## WORK REQUIRED
Output the data unchanged and complete, minus the images.

## RECORDS FOR THE TASK
=-=-=

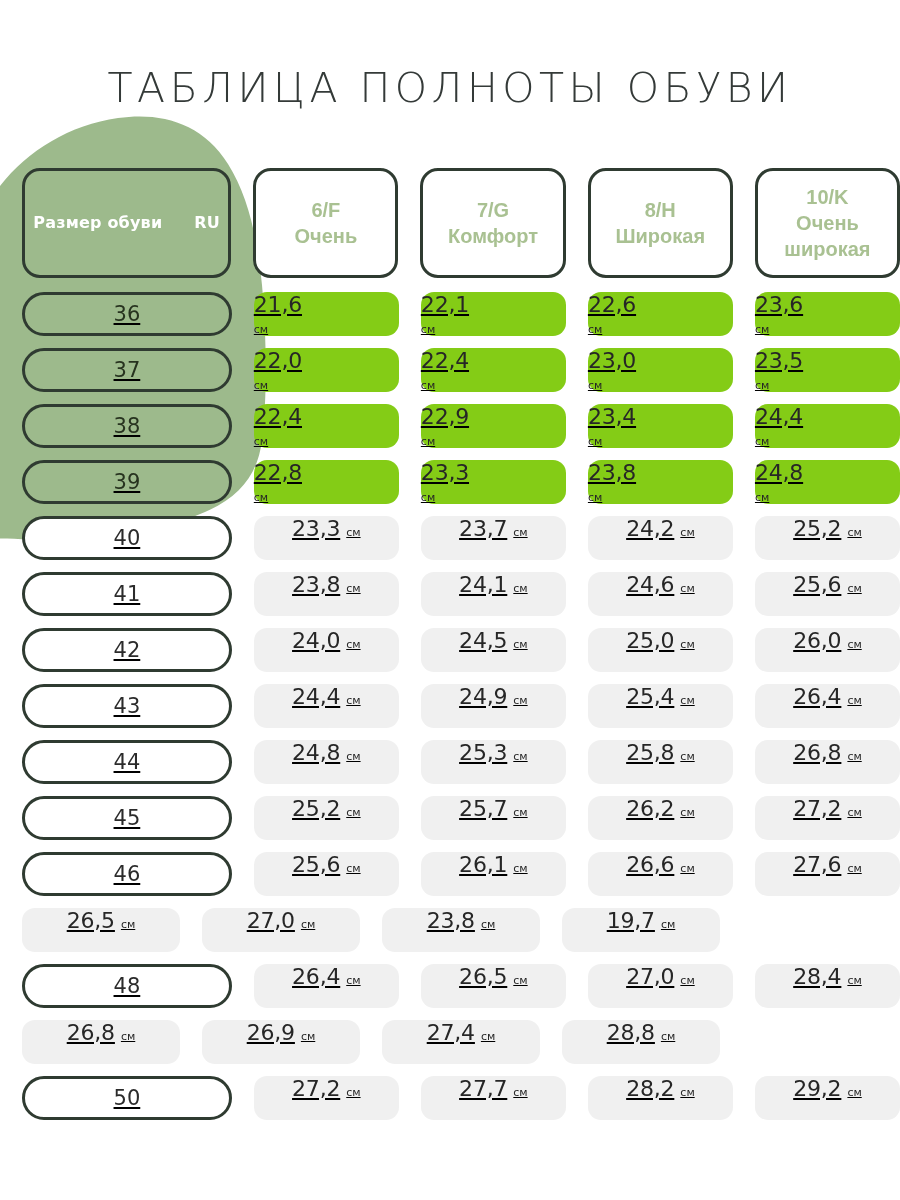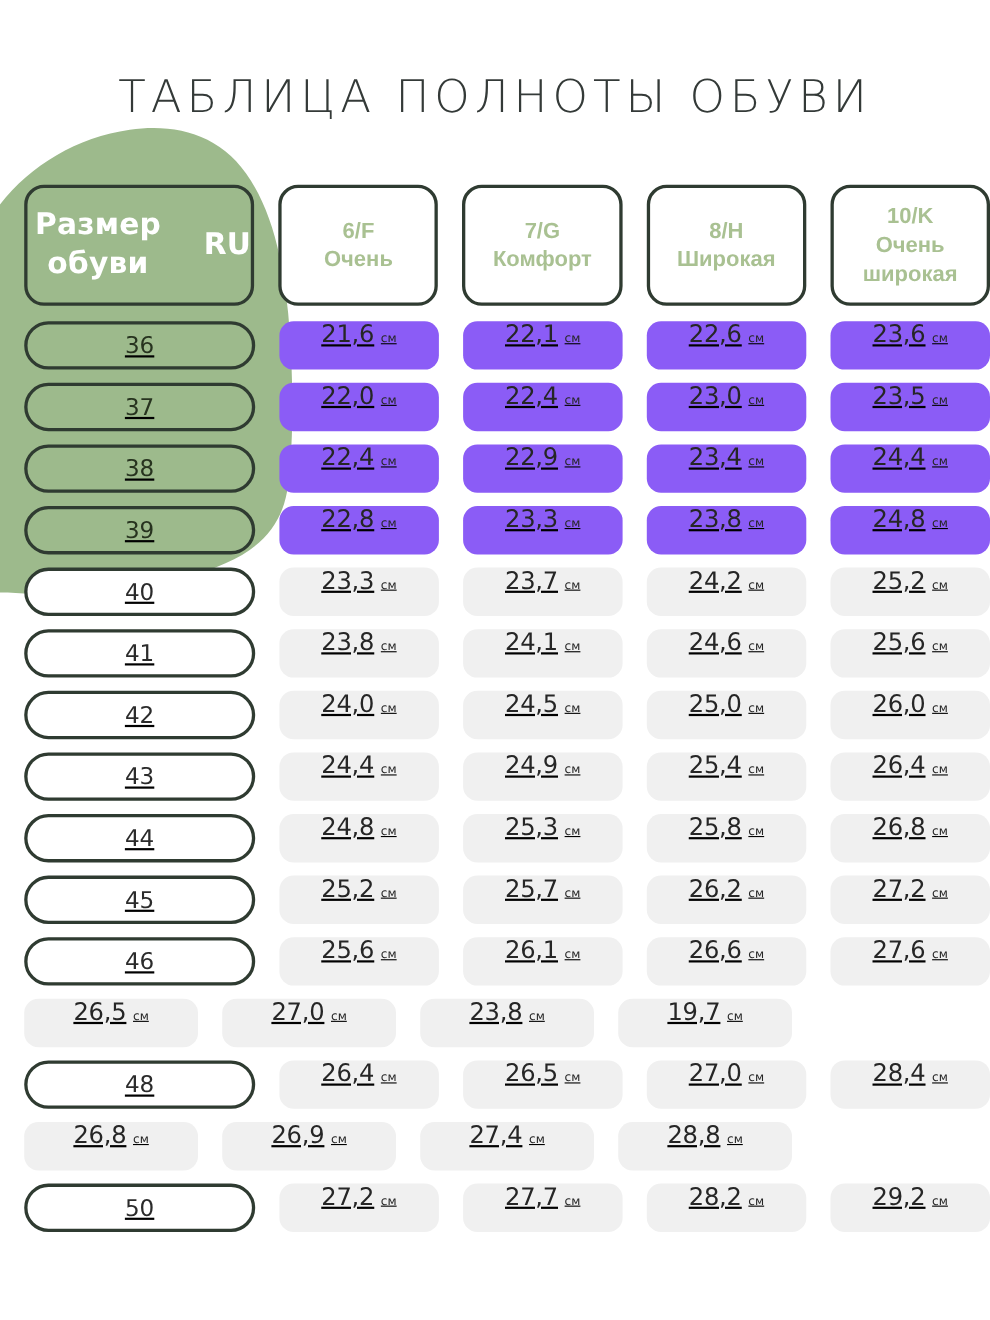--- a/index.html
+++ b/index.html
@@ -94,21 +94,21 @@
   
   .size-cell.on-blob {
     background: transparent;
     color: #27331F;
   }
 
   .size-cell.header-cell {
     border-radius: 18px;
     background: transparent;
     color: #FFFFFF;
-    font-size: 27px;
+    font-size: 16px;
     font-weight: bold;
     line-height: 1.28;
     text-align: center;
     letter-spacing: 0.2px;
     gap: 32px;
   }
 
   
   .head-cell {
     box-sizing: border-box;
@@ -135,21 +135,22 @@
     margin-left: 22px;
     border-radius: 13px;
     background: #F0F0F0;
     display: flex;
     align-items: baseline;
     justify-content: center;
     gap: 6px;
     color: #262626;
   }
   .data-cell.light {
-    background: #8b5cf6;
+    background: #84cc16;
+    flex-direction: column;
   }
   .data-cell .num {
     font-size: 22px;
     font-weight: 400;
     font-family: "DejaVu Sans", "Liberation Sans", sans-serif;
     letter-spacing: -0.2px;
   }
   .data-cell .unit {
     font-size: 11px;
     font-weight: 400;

=-=-=

## EXPECTED OUTPUT
--- a/index.html
+++ b/index.html
@@ -94,21 +94,21 @@
   
   .size-cell.on-blob {
     background: transparent;
     color: #27331F;
   }
 
   .size-cell.header-cell {
     border-radius: 18px;
     background: transparent;
     color: #FFFFFF;
-    font-size: 27px;
+    font-size: 16px;
     font-weight: bold;
     line-height: 1.28;
     text-align: center;
     letter-spacing: 0.2px;
     gap: 32px;
   }
 
   
   .head-cell {
     box-sizing: border-box;
@@ -135,21 +135,22 @@
     margin-left: 22px;
     border-radius: 13px;
     background: #F0F0F0;
     display: flex;
     align-items: baseline;
     justify-content: center;
     gap: 6px;
     color: #262626;
   }
   .data-cell.light {
-    background: #8b5cf6;
+    background: #84cc16;
+    flex-direction: column;
   }
   .data-cell .num {
     font-size: 22px;
     font-weight: 400;
     font-family: "DejaVu Sans", "Liberation Sans", sans-serif;
     letter-spacing: -0.2px;
   }
   .data-cell .unit {
     font-size: 11px;
     font-weight: 400;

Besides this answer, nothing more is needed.